--- Task inputs Enclosed Below ---
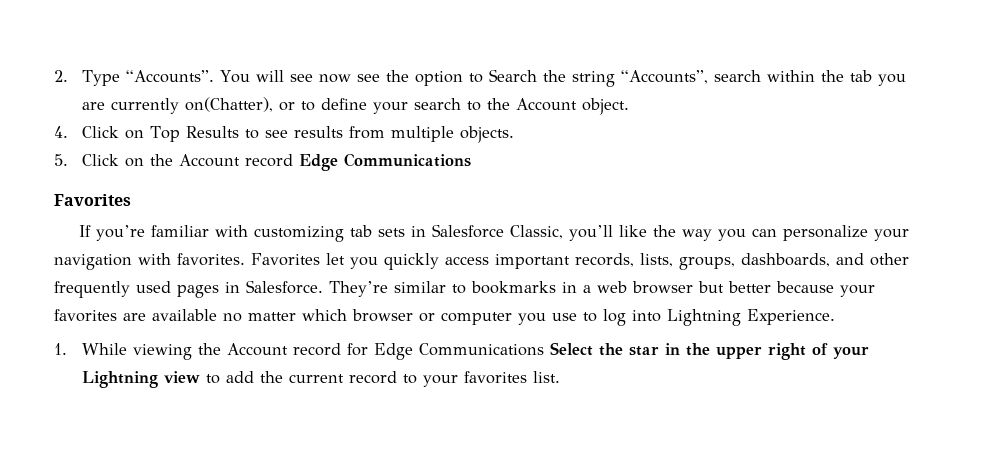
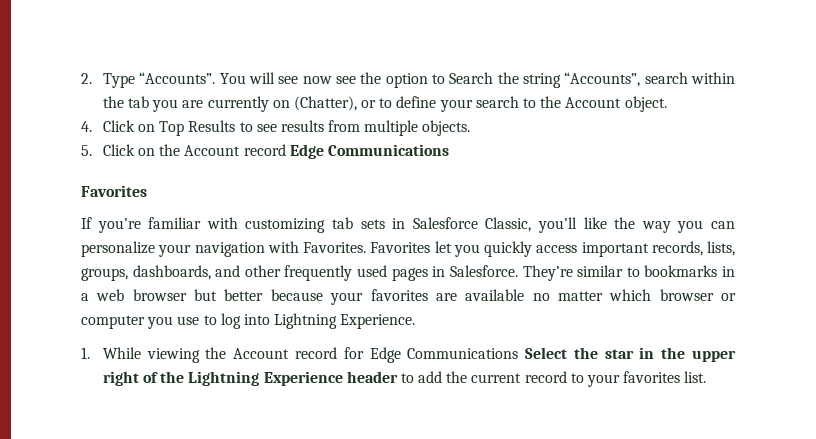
- You will see now see the option to Search the string “Accounts”, search within the tab you are currently on(Chatter), or to define your search to the Account object.
+ You will see now see the option to Search the string “Accounts”, search within the tab you are currently on (Chatter), or to define your search to the Account object.
- If you’re familiar with customizing tab sets in Salesforce Classic, you’ll like the way you can personalize your navigation with favorites.
+ If you’re familiar with customizing tab sets in Salesforce Classic, you’ll like the way you can personalize your navigation with Favorites.
- 1. While viewing the Account record for Edge Communications Select the star in the upper right of your Lightning view to add the current record to your favorites list.
+ 1. While viewing the Account record for Edge Communications Select the star in the upper right of the Lightning Experience header to add the current record to your favorites list.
--- End of Enclosed Task inputs ---
_Task item:_ Across the records above, tally the lines that contain "personalize" and give the result as a number alone.

_Solution for this exercise:_ 2